Change detection outputs:
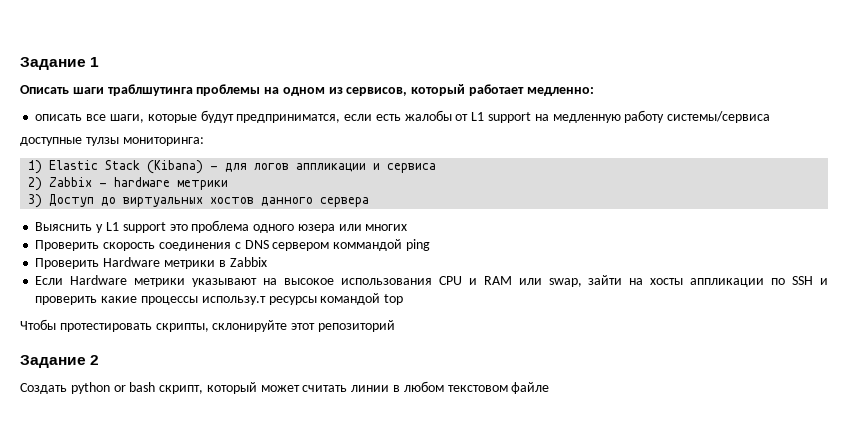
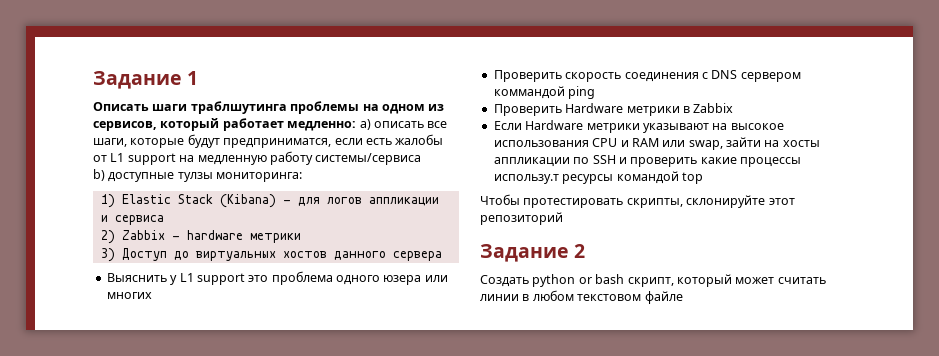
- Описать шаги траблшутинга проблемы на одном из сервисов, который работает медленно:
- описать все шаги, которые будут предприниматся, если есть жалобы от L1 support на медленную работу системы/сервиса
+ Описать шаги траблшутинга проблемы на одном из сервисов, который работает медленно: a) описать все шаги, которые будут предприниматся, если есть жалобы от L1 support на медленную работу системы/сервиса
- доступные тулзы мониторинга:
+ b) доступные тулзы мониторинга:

* * *

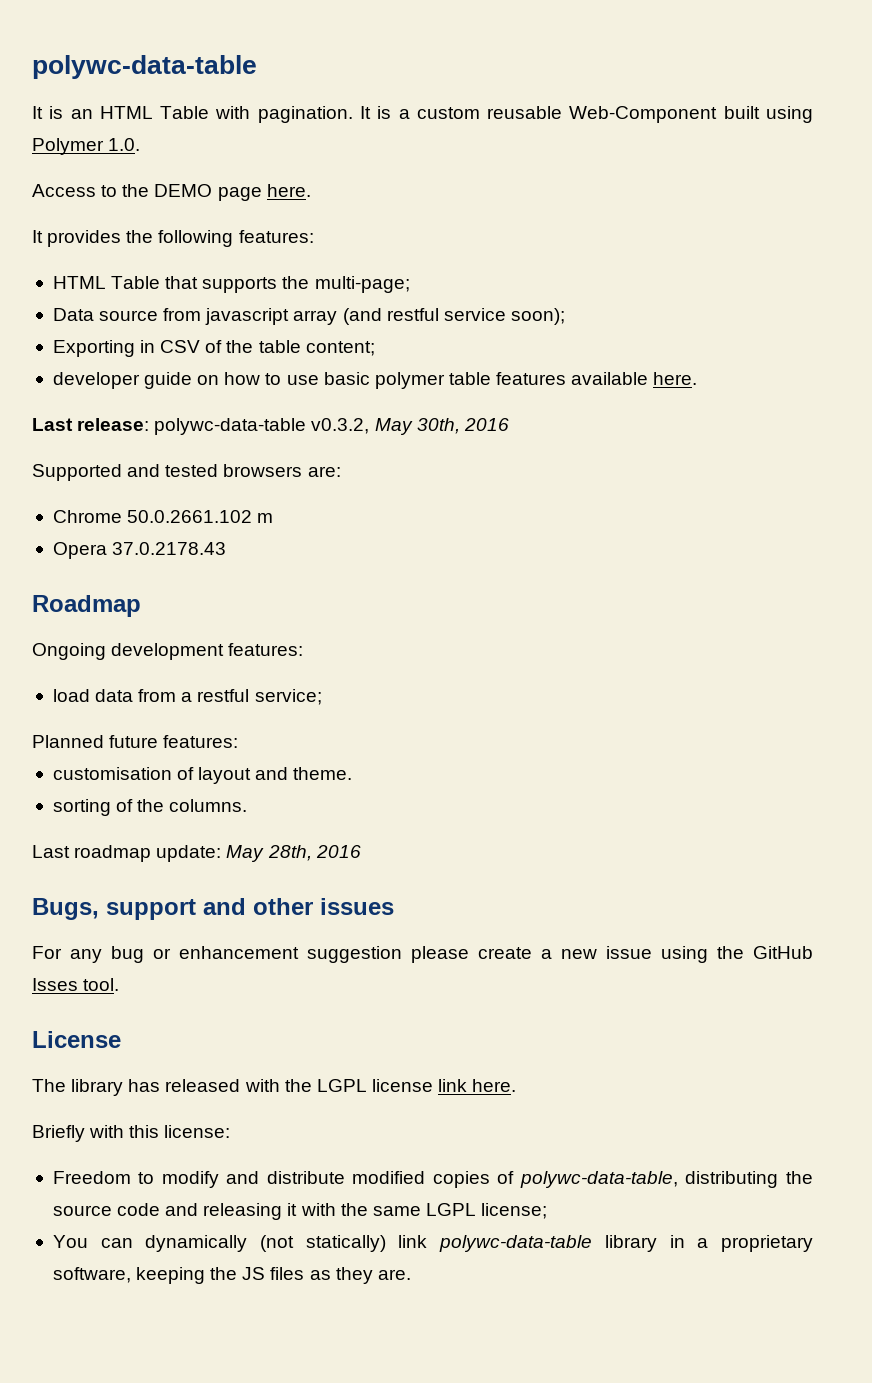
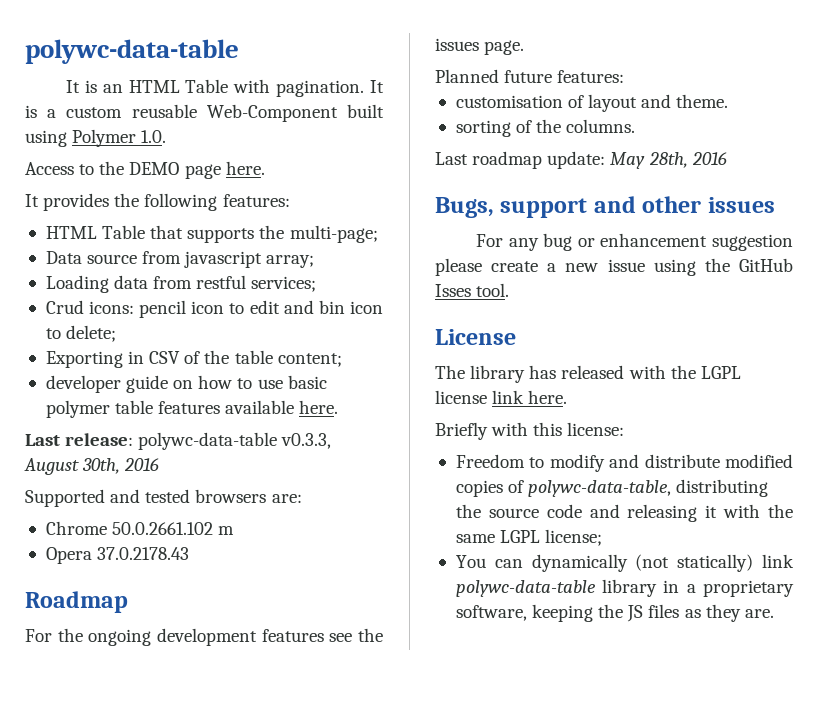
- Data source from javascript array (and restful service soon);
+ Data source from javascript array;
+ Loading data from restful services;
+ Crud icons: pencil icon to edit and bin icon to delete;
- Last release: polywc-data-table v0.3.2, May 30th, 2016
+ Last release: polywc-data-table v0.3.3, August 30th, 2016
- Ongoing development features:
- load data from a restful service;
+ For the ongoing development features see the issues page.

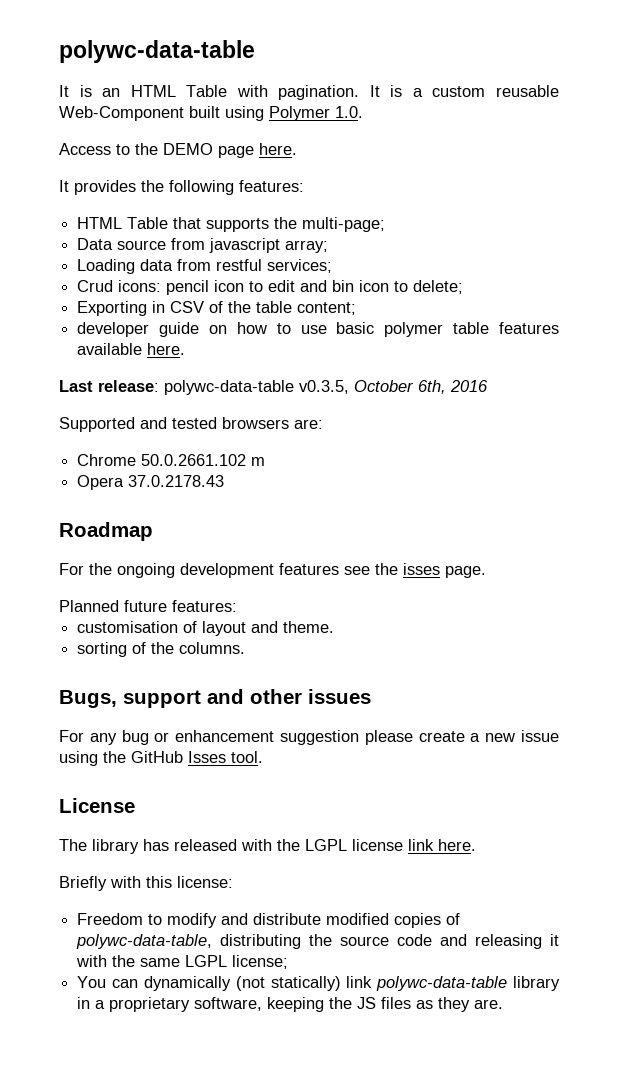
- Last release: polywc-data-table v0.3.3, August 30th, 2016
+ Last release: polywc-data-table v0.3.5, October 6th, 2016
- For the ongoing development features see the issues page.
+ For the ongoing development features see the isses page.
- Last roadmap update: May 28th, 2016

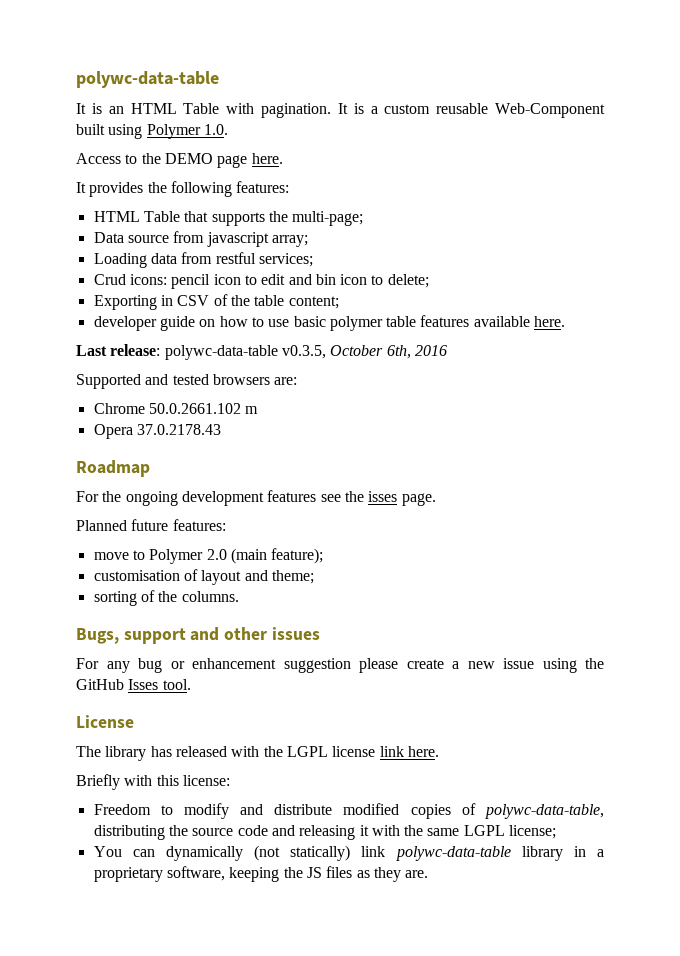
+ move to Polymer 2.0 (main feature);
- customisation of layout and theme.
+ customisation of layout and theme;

Required work —
Write down, word for word, the lines above from the one containing "- описать все" through the one containing "b) доступные тулзы", both ends included.

Problem solution —
- описать все шаги, которые будут предприниматся, если есть жалобы от L1 support на медленную работу системы/сервиса
+ Описать шаги траблшутинга проблемы на одном из сервисов, который работает медленно: a) описать все шаги, которые будут предприниматся, если есть жалобы от L1 support на медленную работу системы/сервиса
- доступные тулзы мониторинга:
+ b) доступные тулзы мониторинга:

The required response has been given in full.